Althea Rae Duhinio Janairo (born January 2, 1967), known professionally as Tia Carrere (), is an American actress, singer and former model who got her first big break as a regular on the daytime soap opera General Hospital.

Carrere played Cassandra Wong in the feature films Wayne's World and Wayne's World 2; Juno Skinner in True Lies; Nani Pelekai in the Lilo & Stitch films and TV series; Queen Tyr'ahnee in Duck Dodgers; Richard Lewis's girlfriend, Cha Cha, in Curb Your Enthusiasm; and starred as Sydney Fox in the television series Relic Hunter, as well as Lady Danger opposite RuPaul in Netflix's AJ and the Queen. Carrere also appeared as a contestant in the second season of Dancing with the Stars and the fifth season of The Celebrity Apprentice. In addition to acting, Carrere has won two Grammy Awards for her music.

Early life
Carrere was born in Honolulu, Hawaii. She is the daughter of Audrey Lee Janairo, a computer supervisor and Alexander Janairo, a banker. She is of Filipino and Chinese descent.

Carrere attended Sacred Hearts Academy, an all-girls school.

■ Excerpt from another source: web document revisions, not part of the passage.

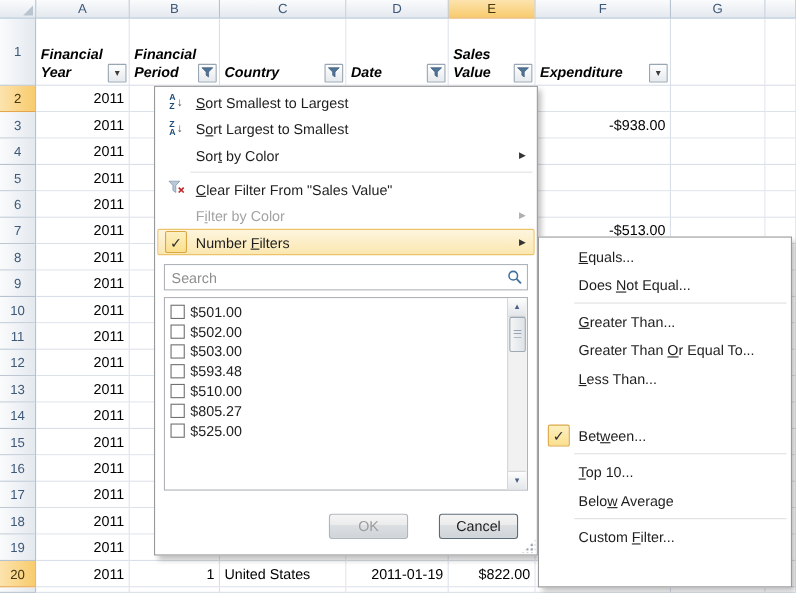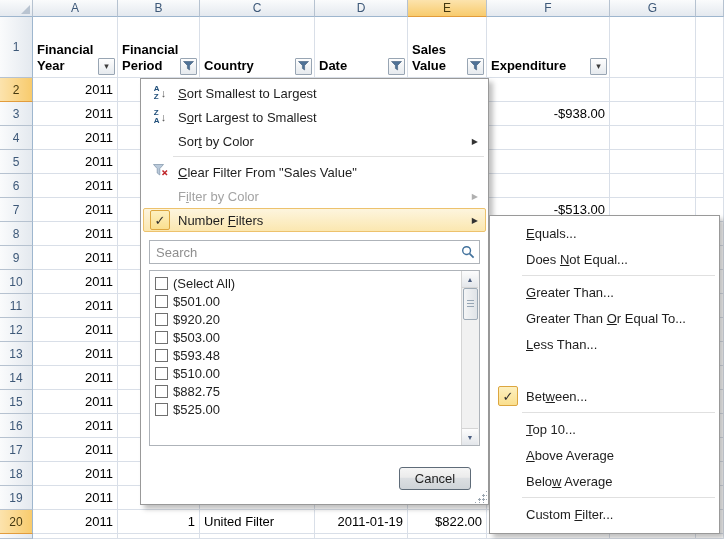--- a/index.html
+++ b/index.html
@@ -27,21 +27,21 @@
           font-size:12px;color:#3d5878;background:linear-gradient(90deg,#fafbfc,#e4e9ef);
           border-right:1px solid var(--header-line,#9eb6ce);border-bottom:1px solid #b6c2d0;flex:0 0 auto;}
   .rowhdr.sel{background:linear-gradient(90deg,var(--header-selection-top,#fce3ad),var(--header-selection-bottom,#f8cb6d));
           border-bottom:1px solid var(--selection-border,#e29c3c);color:#44380f;}
   .cell{box-sizing:border-box;border-right:1px solid var(--grid-line,#d9dfe8);
         border-bottom:1px solid var(--grid-line,#d9dfe8);background:#fff;color:#000;
         font-size:13px;padding:0 4px;display:flex;align-items:center;overflow:hidden;
         white-space:nowrap;flex:0 0 auto;}
   .hdr-row .cell{font-weight:bold;position:relative;align-items:flex-end;white-space:normal;
         padding:2px 4px 3px 4px;line-height:16px;}
-  .hlabel{display:block;align-self:flex-end;}
+  .hlabel{display:block;align-self:flex-end;font-style:italic;}
 
   .fbtn{position:absolute;right:2px;bottom:2px;width:17px;height:17px;box-sizing:border-box;
         border:1px solid #98a5b3;border-radius:1px;background:linear-gradient(#fefefe,#e6eaee);
         display:flex;align-items:center;justify-content:center;}
   .fbtn .arr{font-size:9px;line-height:1;color:#3c3c3c;font-weight:normal;}
 
   
   .menu{position:absolute;left:140px;top:78px;width:349px;height:427px;box-sizing:border-box;
         background:#fff;border:1px solid #999;box-shadow:4px 4px 5px rgba(0,0,0,.25);
         z-index:10;font-size:13px;color:#1e1e1e;padding-top:2px;}
@@ -362,21 +362,21 @@
         <div class="cell" style="width: 93px; justify-content: flex-end;"></div>
         <div class="cell" style="width: 79px; justify-content: flex-end;"></div>
         <div class="cell" style="width: 123px; justify-content: flex-end;"></div>
         <div class="cell" style="width: 86px; justify-content: flex-start;"></div>
         <div class="cell" style="width: 28px; justify-content: flex-start;"></div>
       </div>
       <div class="grid-row data-row">
         <div class="rowhdr sel">20</div>
         <div class="cell" style="width: 85px; justify-content: flex-end;">2011</div>
         <div class="cell" style="width: 82px; justify-content: flex-end;">1</div>
-        <div class="cell" style="width: 115px; justify-content: flex-start;">United Filter</div>
+        <div class="cell" style="width: 115px; justify-content: flex-start;">United States</div>
         <div class="cell" style="width: 93px; justify-content: flex-end;">2011-01-19</div>
         <div class="cell" style="width: 79px; justify-content: flex-end;">$822.00</div>
         <div class="cell" style="width: 123px; justify-content: flex-end;"></div>
         <div class="cell" style="width: 86px; justify-content: flex-start;"></div>
         <div class="cell" style="width: 28px; justify-content: flex-start;"></div>
       </div>
       <div class="grid-row sliver-row">
         <div class="rowhdr"></div>
         <div class="cell" style="width: 85px;"></div>
         <div class="cell" style="width: 82px;"></div>
@@ -441,58 +441,55 @@
       <input class="search" placeholder="Search" style="">
       <span class="search-icon"><svg width="14" height="14" viewBox="0 0 14 14">
             <circle cx="5.6" cy="5.6" r="3.9" fill="none" stroke="#41719c" stroke-width="1.4"></circle>
             <line x1="8.6" y1="8.6" x2="12.6" y2="12.6" stroke="#41719c" stroke-width="1.7"></line>
           </svg></span>
     </div>
     <div class="listbox">
       <div id="list-items">
           <div class="list-item">
             <span class="cb"></span>
-            <span class="li-label">(Select All)</span>
-          </div>
-          <div class="list-item">
-            <span class="cb"></span>
             <span class="li-label">$501.00</span>
           </div>
           <div class="list-item">
             <span class="cb"></span>
-            <span class="li-label">$920.20</span>
+            <span class="li-label">$502.00</span>
           </div>
           <div class="list-item">
             <span class="cb"></span>
             <span class="li-label">$503.00</span>
           </div>
           <div class="list-item">
             <span class="cb"></span>
             <span class="li-label">$593.48</span>
           </div>
           <div class="list-item">
             <span class="cb"></span>
             <span class="li-label">$510.00</span>
           </div>
           <div class="list-item">
             <span class="cb"></span>
-            <span class="li-label">$882.75</span>
+            <span class="li-label">$805.27</span>
           </div>
           <div class="list-item">
             <span class="cb"></span>
             <span class="li-label">$525.00</span>
           </div>
         </div>
       <div class="scrollbar">
         <div class="sb-btn up">▲</div>
         <div class="sb-thumb"></div>
         <div class="sb-btn down">▼</div>
       </div>
     </div>
     <div class="btn-row">
+      <button class="btn ok" id="ok-btn" disabled="disabled">OK</button>
       <button class="btn cancel">Cancel</button>
     </div>
     <div class="grip"></div>
   </div>
 
   <div class="submenu">
     <div id="submenu-items">
         <div class="sub-item">
           <span class="gutter"></span>
           <span class="mlabel"><u>E</u>quals...</span>
@@ -523,24 +520,20 @@
           </span>
           <span class="mlabel">Bet<u>w</u>een...</span>
         </div>
         <div class="sub-sep"></div>
         <div class="sub-item">
           <span class="gutter"></span>
           <span class="mlabel"><u>T</u>op 10...</span>
         </div>
         <div class="sub-item">
           <span class="gutter"></span>
-          <span class="mlabel"><u>A</u>bove Average</span>
-        </div>
-        <div class="sub-item">
-          <span class="gutter"></span>
           <span class="mlabel">Belo<u>w</u> Average</span>
         </div>
         <div class="sub-sep"></div>
         <div class="sub-item">
           <span class="gutter"></span>
           <span class="mlabel">Custom <u>F</u>ilter...</span>
         </div>
       </div>
   </div>
 </div>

She longed to be a singer as a child. Though she was eliminated during the first round of her 1985 Star Search appearance at the age of 18, she was spotted by a local producer while shopping at a Waikiki grocery store and was cast in the movie Aloha Summer. At around this time, she adopted her stage name by using her sister's nickname for her, "Tia" and using a variation of the last name "Carrera" in tribute to actress Barbara Carrera.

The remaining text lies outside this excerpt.